Before I stepped foot in Colorado, Monfort was both foreign and familiar to me. I grew up in a rural town south of the San Francisco Bay Area where my family raised goats, ducks, a horse, and more litters of Cocker Spaniel puppies than I can recall. During my adolescent years, we fattened and slaughtered several pigs and a steer on our modest acre of land. Regular chores included feeding animals, cleaning their pens, and scooping scattered piles of manure for deposit in a compost pile that functioned to replenish the nitrogen and phosphorous content in a garden that supplied our family of five with most of its vegetables. I experienced animals and their manure as both repelling and regenerative. By contrast, commercial feedlots were an oddity that revolted, and yet peaked, my curiosity. During frequent road trips to Southern California along the I-5 Freeway, I marked the midpoint by the smell of Harris Ranch—several roadside miles of beef cattle packed into commercial feedlots whose concentrated excrement saturated the air in our modest vehicle. Though we temporarily held our noses, for me, the idea of Harris Ranch always lingered long after its scent faded. The vast chasm between backyard animals and roadside cattle left much unexplained.
I lived within whiffing distance of Monfort’s Greeley feedlots from 1997 to 1999, while teaching high school in Commerce City, Colorado. As the regional home to food processing and agricultural corporations, as well as the region’s most prominent oil refinery, Commerce City played the role of industrial stepchild to nearby Denver, which was rapidly developing a reputation as the hub of outdoorsy hipsters who were fast erasing the city’s cow-town past. Greeley’s commercial feedlot odors permeated Commerce City on days when prevailing winds blew from the north or when inversions stagnated airflow. Despite its pervasiveness, the smell of Greeley was not foreign to Commerce City, since it mingled with other industrial outputs— sulfur from the oil refinery and meat byproducts being transformed into dog chow at the local Purina factory.
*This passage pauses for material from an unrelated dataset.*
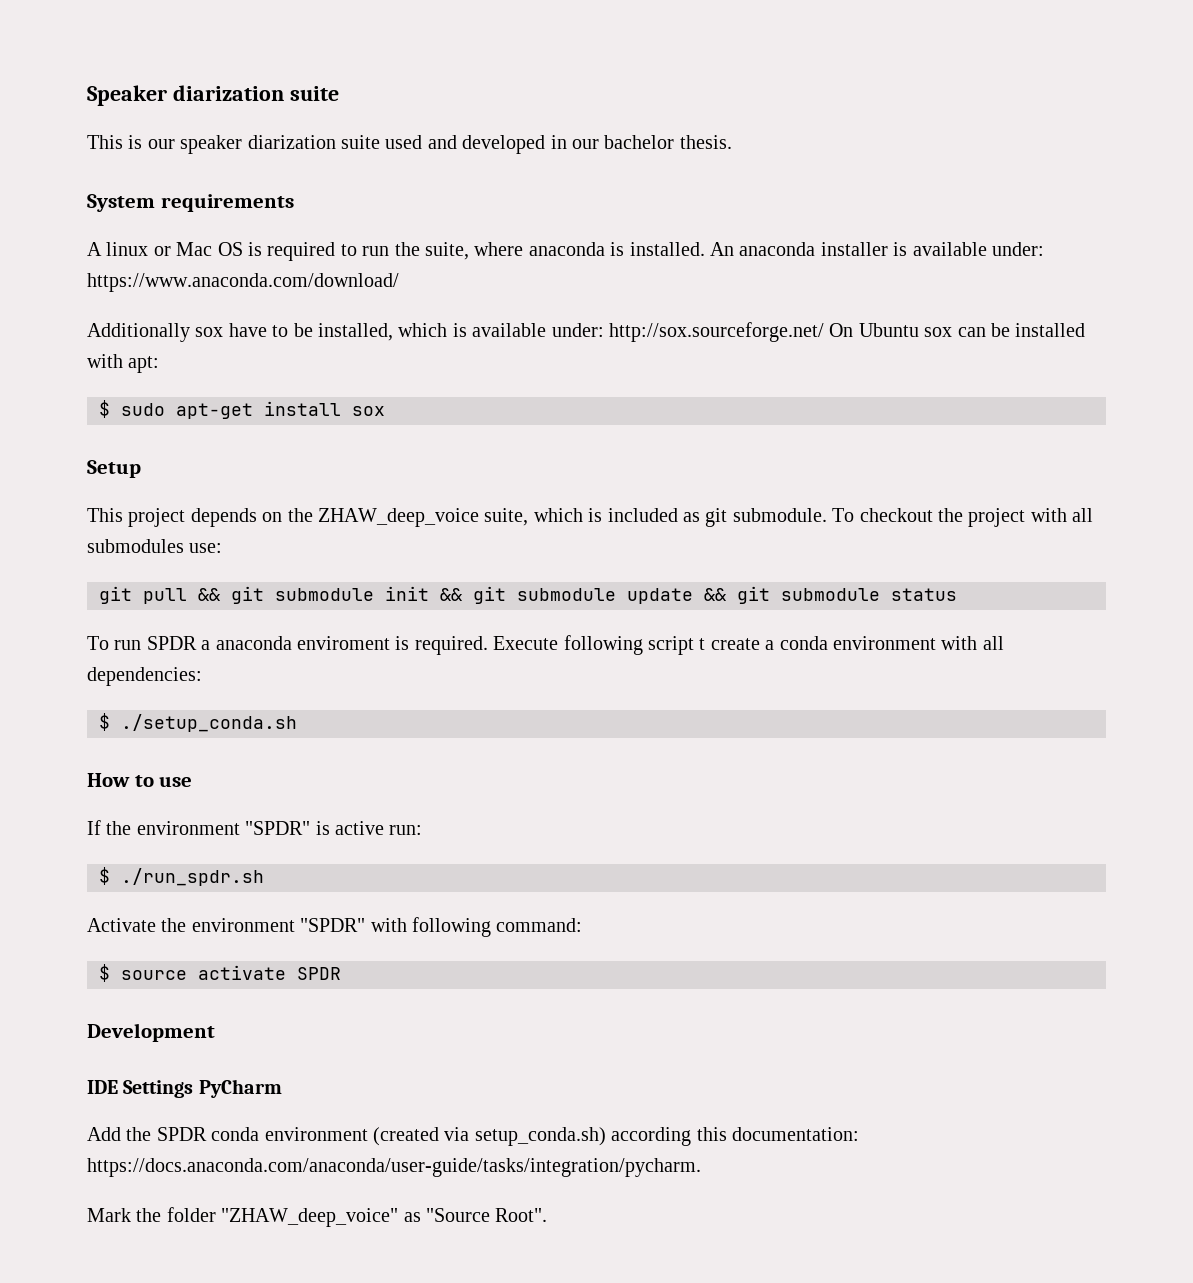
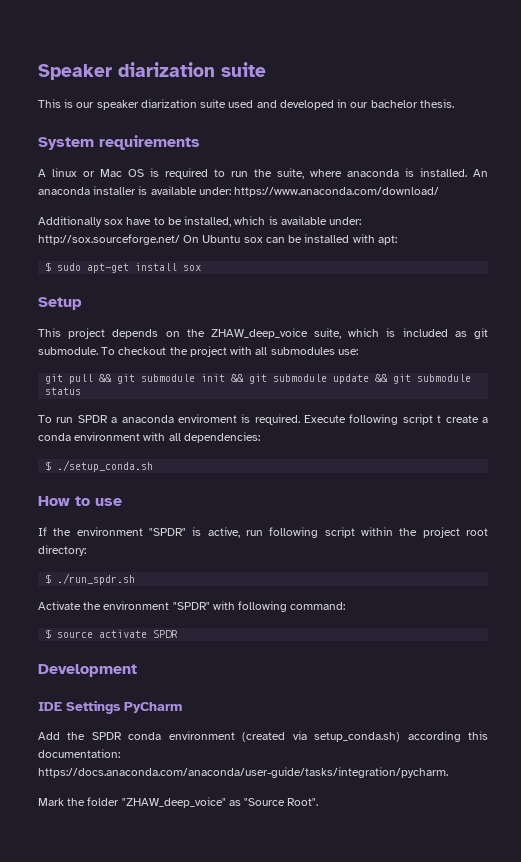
[335,821,423,835] active run: -> [207,527,488,538] [38,545,86,556] active, run following script within the project root directory:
Eleven years later, when I arrived in Boulder, Colorado, to study environmental history, Greeley’s aroma took on a different air. When its feedlot smells descended on Boulder, an upscale haven of liberal politics and environmental activism, my pungent curiosity evolved into academic study. I wanted to understand how this place, which defined industrial meat production and was a metaphor for olfactory putrescence, had come to be. In the process, I discovered a compelling story that traces the arc of modern food production in America.